BEGIN Data excerpts
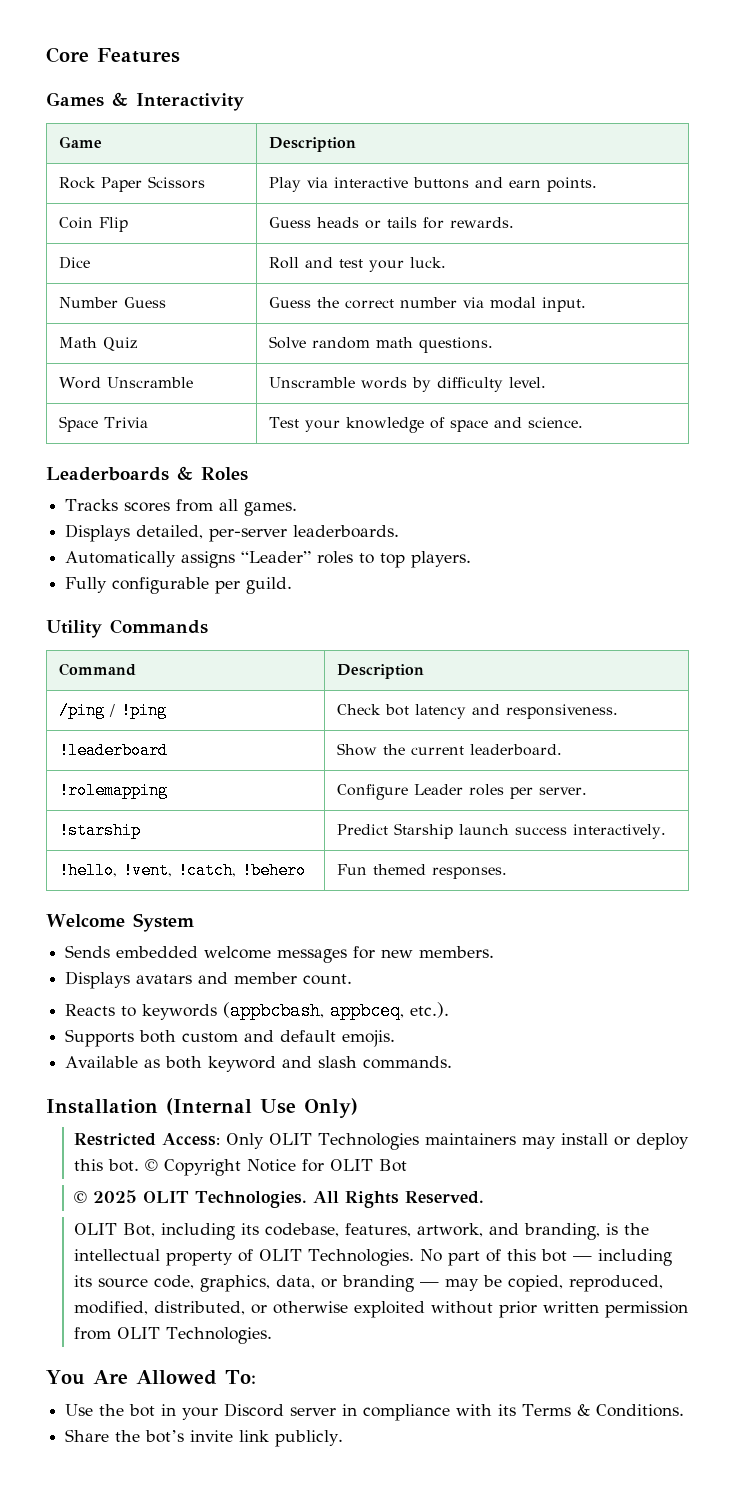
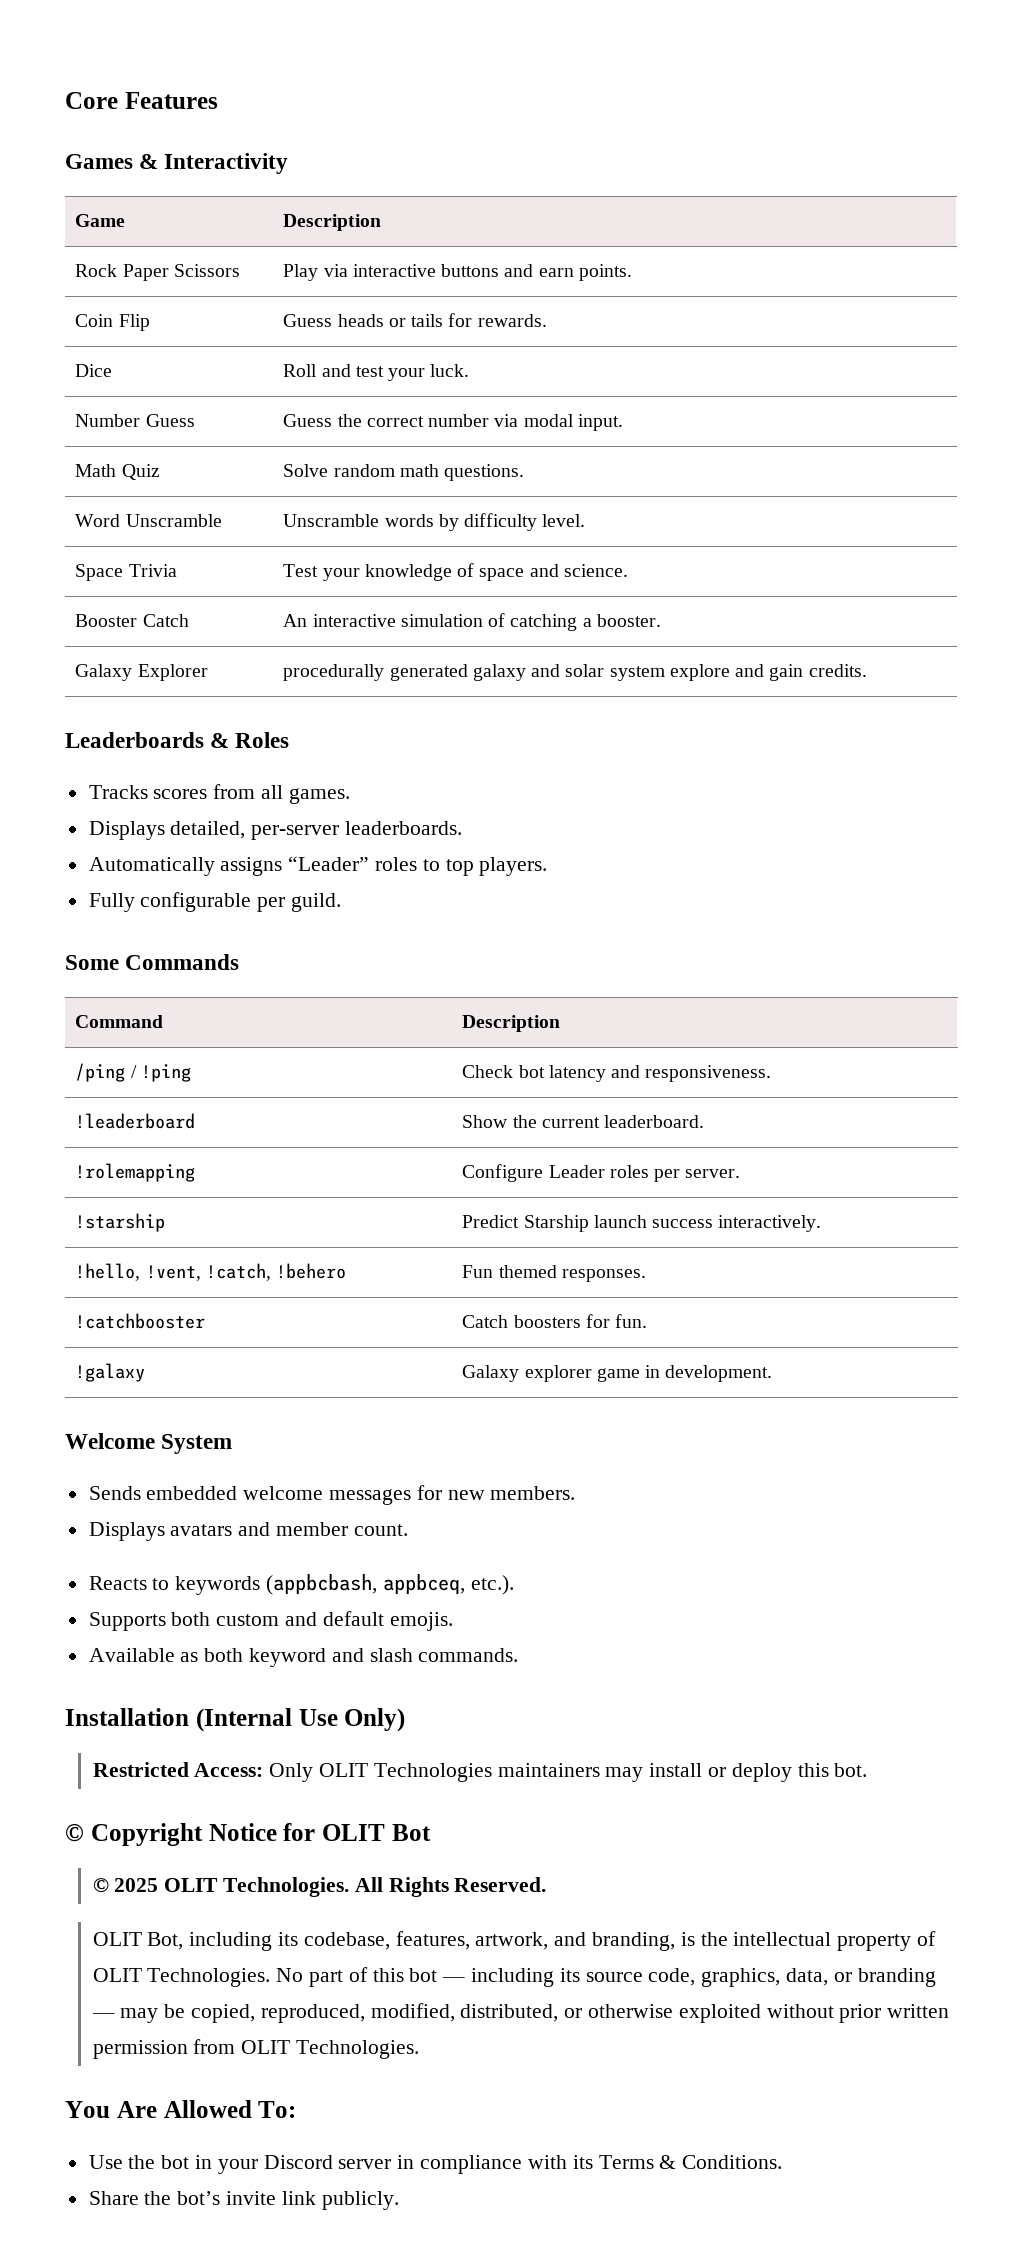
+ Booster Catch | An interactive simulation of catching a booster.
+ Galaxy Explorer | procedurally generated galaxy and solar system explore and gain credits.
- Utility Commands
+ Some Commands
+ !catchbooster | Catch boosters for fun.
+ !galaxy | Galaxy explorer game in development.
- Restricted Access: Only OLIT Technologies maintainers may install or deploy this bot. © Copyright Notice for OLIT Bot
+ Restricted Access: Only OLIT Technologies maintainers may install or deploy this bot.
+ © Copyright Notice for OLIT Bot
END Data excerpts
BEGIN Data excerpts
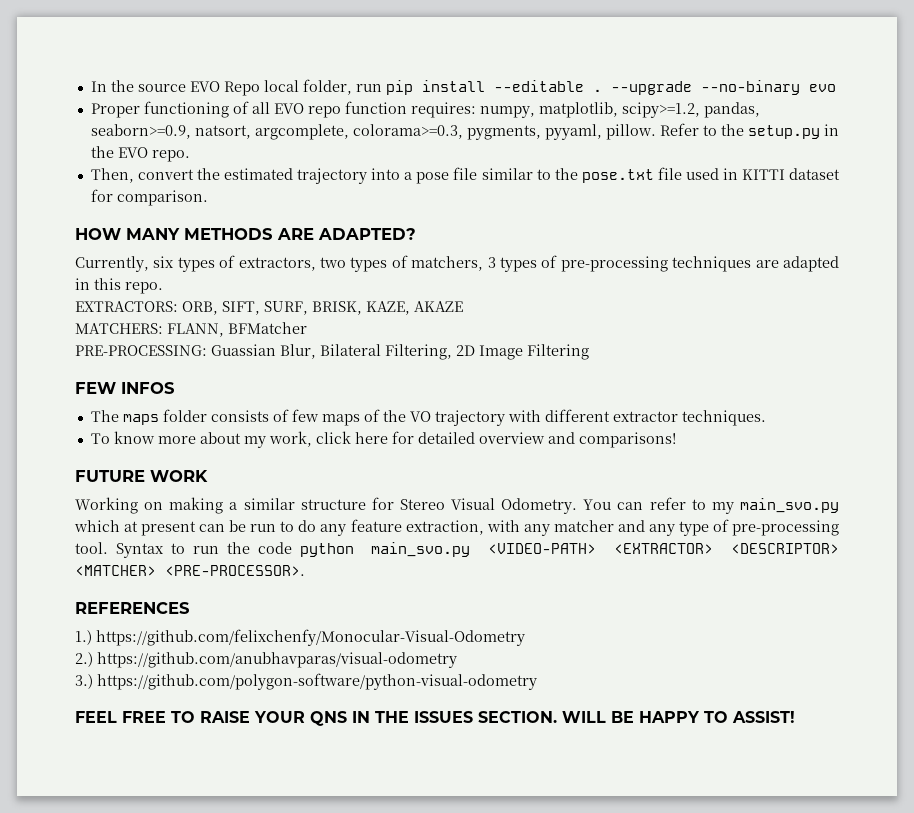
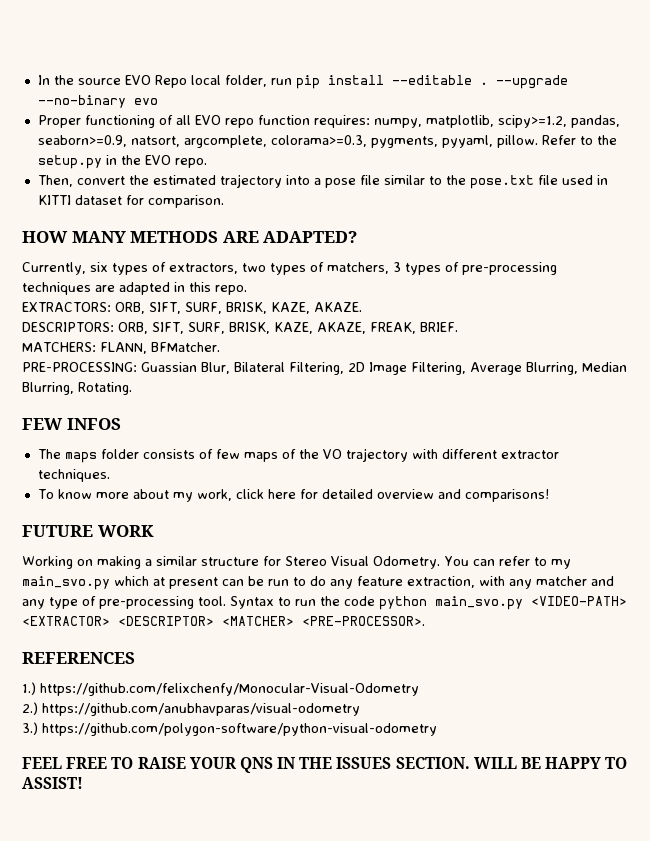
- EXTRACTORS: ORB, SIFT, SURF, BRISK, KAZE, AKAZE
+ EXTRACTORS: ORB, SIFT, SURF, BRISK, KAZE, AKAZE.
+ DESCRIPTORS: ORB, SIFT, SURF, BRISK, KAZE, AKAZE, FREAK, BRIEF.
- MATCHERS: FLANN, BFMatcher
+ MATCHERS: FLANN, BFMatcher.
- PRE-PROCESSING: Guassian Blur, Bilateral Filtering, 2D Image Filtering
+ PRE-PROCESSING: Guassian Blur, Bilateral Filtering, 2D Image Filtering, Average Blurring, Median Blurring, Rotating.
END Data excerpts
Exercise directions » Return, from the data, each line where the string "EXTRACTORS" occurs.

Finished exercise »
- EXTRACTORS: ORB, SIFT, SURF, BRISK, KAZE, AKAZE
+ EXTRACTORS: ORB, SIFT, SURF, BRISK, KAZE, AKAZE.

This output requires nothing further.